If the check fails because the checker could not find the proper tag files on the Torch the checker shows this message and halts. If you see this message, the Torch needs to be tagged. Tagging a Torch requires the assistance of an authorized Ignite! Employee. Contact your account representative or Ignite! Support for further assistance with this problem.
Section 3: How to tell if the files on the Torch have been re-arranged to an improper configuration since it was shipped.
Sometimes files might be inadvertently moved or deleted on the Torch by either the user or a third party software service that the user may or may not be aware of.
Here are some things to look for to see if this has happened to your Torch:
- Does autorun work? Autorun is a Windows feature that shows a dialog box when the Torch is first plugged into a USB port. If autorun dialog is not displaying the Torch icon, or, if it's not coming up at all, this is sign that the Torch may have been put into an invalid file configuration. Typical Autorun/AutoPlay Dialog on Windows 7.
- What do you see when you open the Torch drive? Typically the user only sees 4 items when they open a window and view the contents of the Torch disk drive:
- The 'Torch for Macintosh.app' application package for MacOS
- The torch.exe startup program for Windows
- The Torch_ReadMe_PC.pdf quick start guide for Windows.

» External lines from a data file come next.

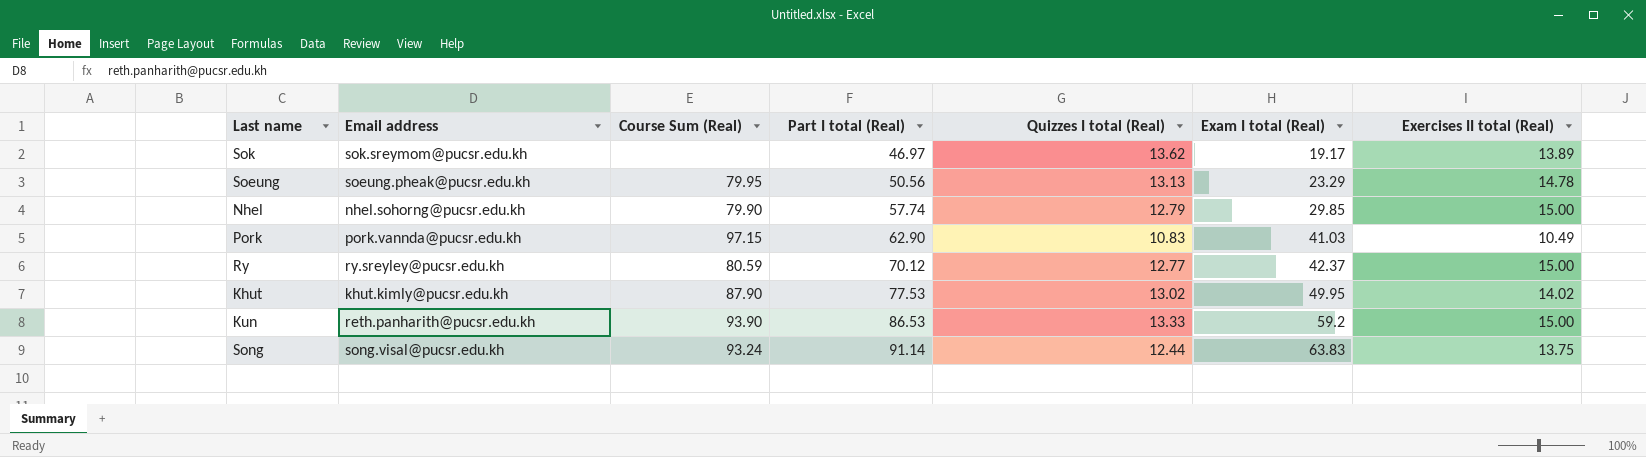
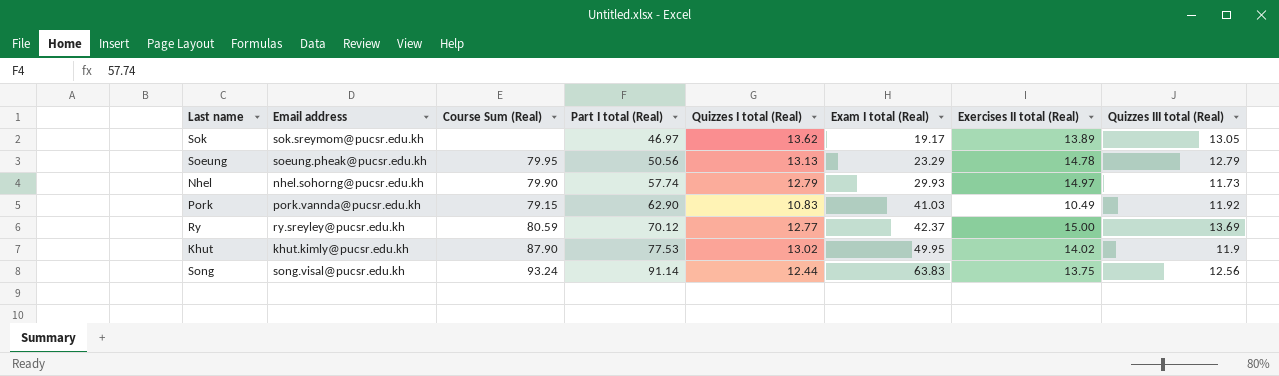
column Quizzes III total (Real) | position: none -> 8
row Kun: reth.panharith@pucsr.edu.kh | 93.90 | 86.53 | 13.33 | 59.2 | 15.00 -> none
Nhel | Exam I total (Real): 29.85 -> 29.93
Nhel | Exercises II total (Real): 15.00 -> 14.97
Pork | Course Sum (Real): 97.15 -> 79.15

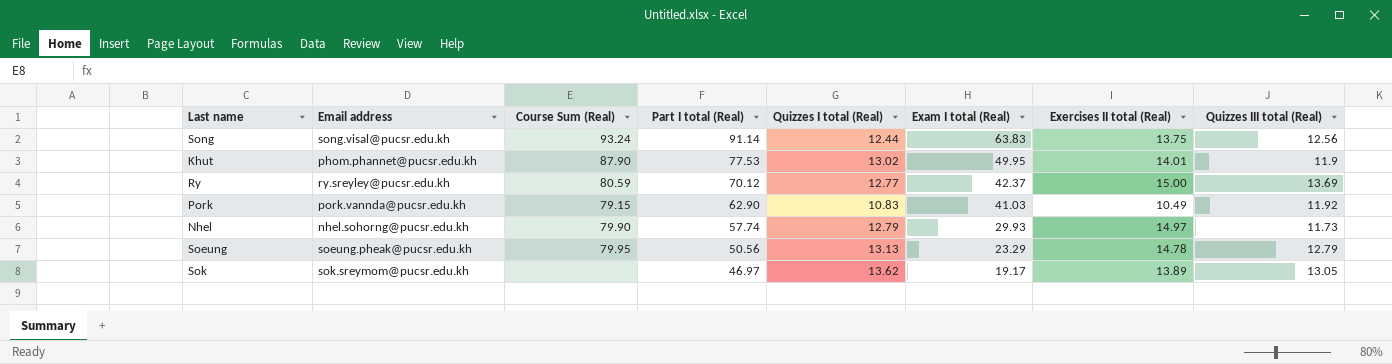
row order: Part I total (Real) ascending -> Part I total (Real) descending
Khut | Email address: khut.kimly@pucsr.edu.kh -> phom.phannet@pucsr.edu.kh
Khut | Exercises II total (Real): 14.02 -> 14.01

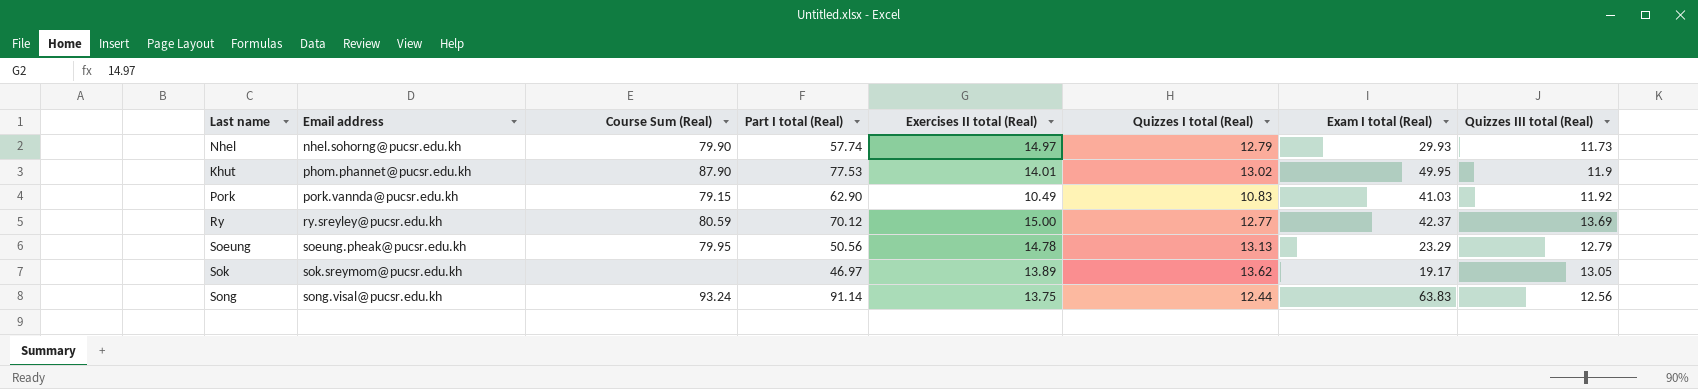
row order: Part I total (Real) descending -> Email address ascending
column Exercises II total (Real) | position: 7 -> 5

- The Torch_ReadMe_Mac.pdf quick start guide for Macintosh.
If you see other files on your Torch, or, if you do not see these files, then your Torch may have an invalid file system configuration.
Can you view the hidden ignite folder? Most of the files on the Torch are secured in a hidden folder to help prevent accidental deletion or movement. You view the contents of this hidden folder by typing "ignite" into the location text field at the top of the Torch drive window and press 'Enter'.
You should see a large collection of .dll files, executable files, a folder named '1', and a folder named 'saved_lessons'.
If you don't see contents sort of like this, or, you get a folder not found error, then there is a problem with the file system configuration on the Torch.
An example of a Torch with an invalid file system was returned to our offices in mid-November, 2011.
It's AutoRun dialog looked like this:
When opened the files on the drive looked like this:
In this case, it turned out that the Torch files had been moved inside the folder name "RemovableDisk". This movement of the Torch files caused the USBVerifier to fail. When the Torch files were restored to their original location, the Torch functioned normally.
Macintosh Operating Systems
Currently the Ignite! Torch USB is only compatible with Windows operating systems.